[Before and after images]
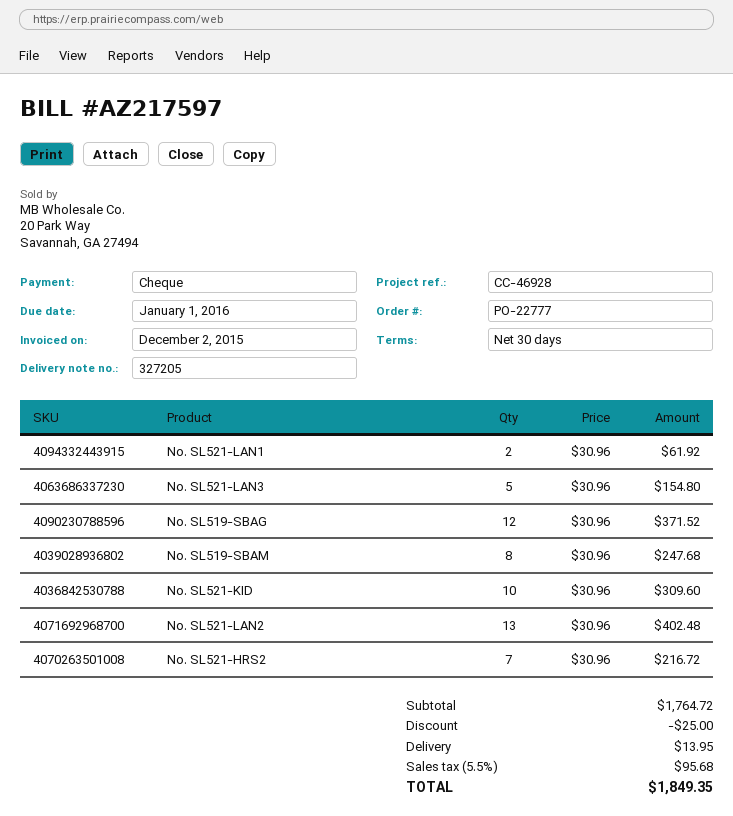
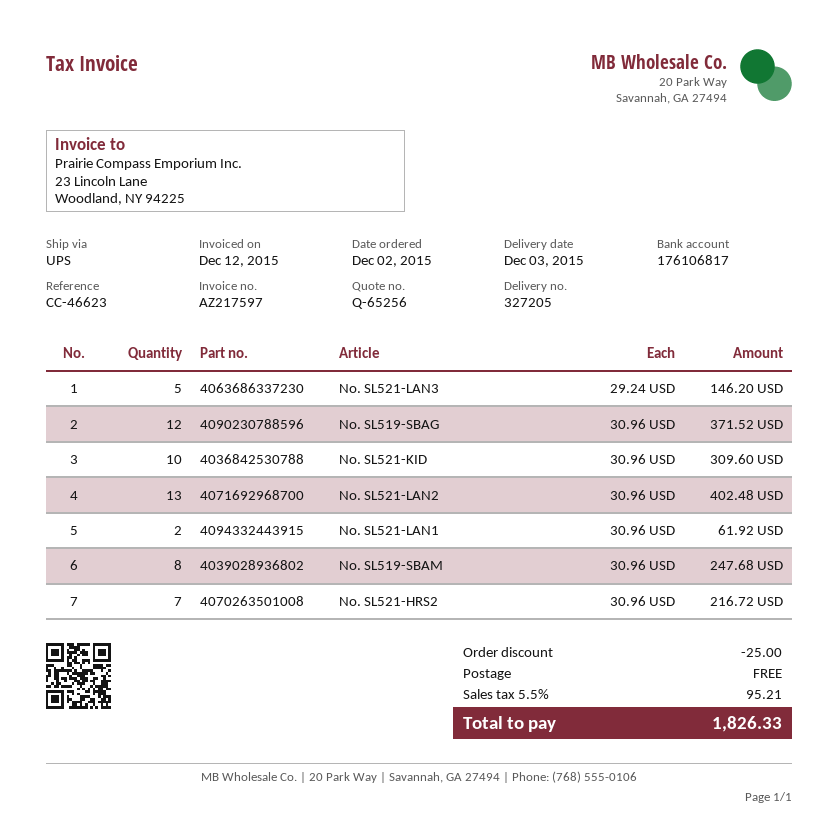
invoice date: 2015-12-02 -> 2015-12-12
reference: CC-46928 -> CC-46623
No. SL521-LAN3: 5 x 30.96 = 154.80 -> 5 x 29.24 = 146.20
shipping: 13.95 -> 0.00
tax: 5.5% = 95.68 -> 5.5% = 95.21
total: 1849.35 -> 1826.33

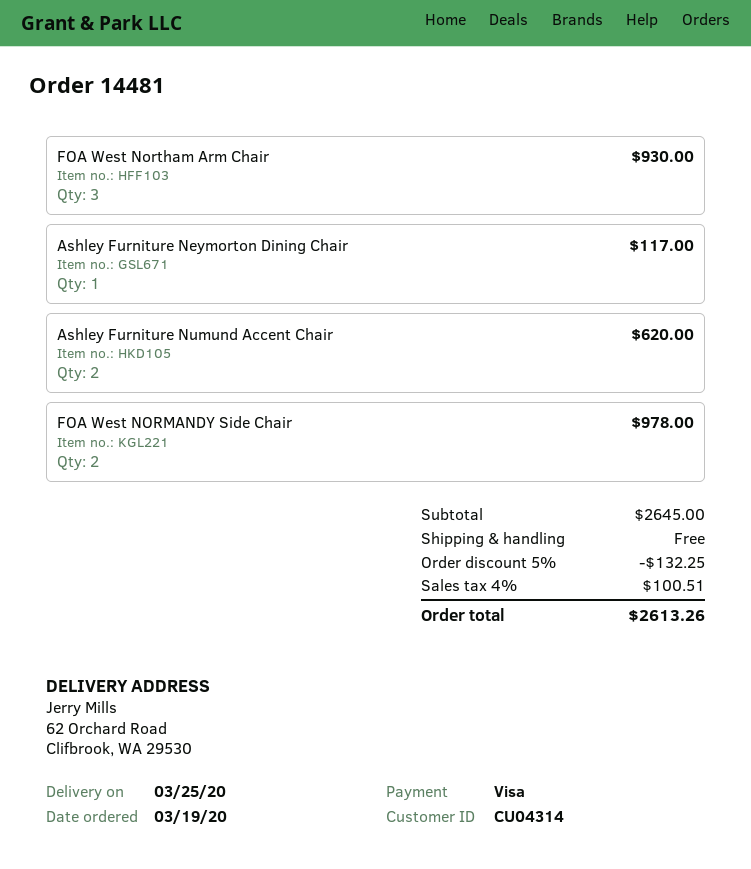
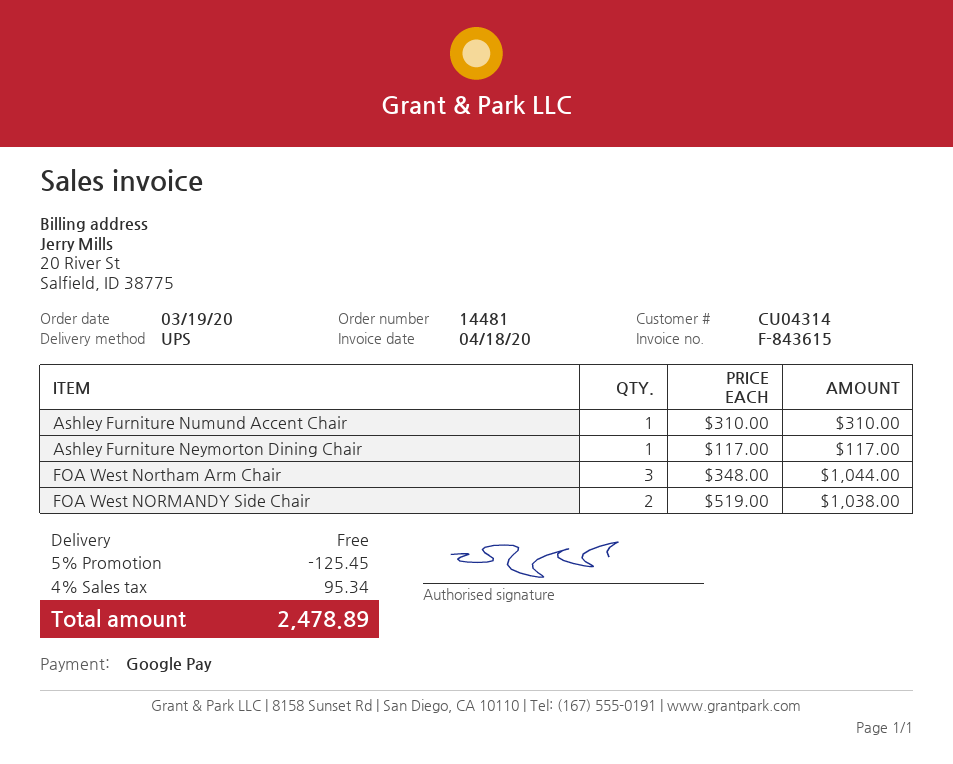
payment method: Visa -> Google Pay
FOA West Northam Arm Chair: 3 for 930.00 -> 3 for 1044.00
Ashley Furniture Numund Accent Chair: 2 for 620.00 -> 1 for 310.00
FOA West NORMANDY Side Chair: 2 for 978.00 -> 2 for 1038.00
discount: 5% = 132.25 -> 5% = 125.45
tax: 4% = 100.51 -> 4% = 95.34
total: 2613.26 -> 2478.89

* TASK ITEM *
Throughout the data above, count the lines where the word "total" occurs, and report that figure alone.

* ANSWER TO THIS TASK *
2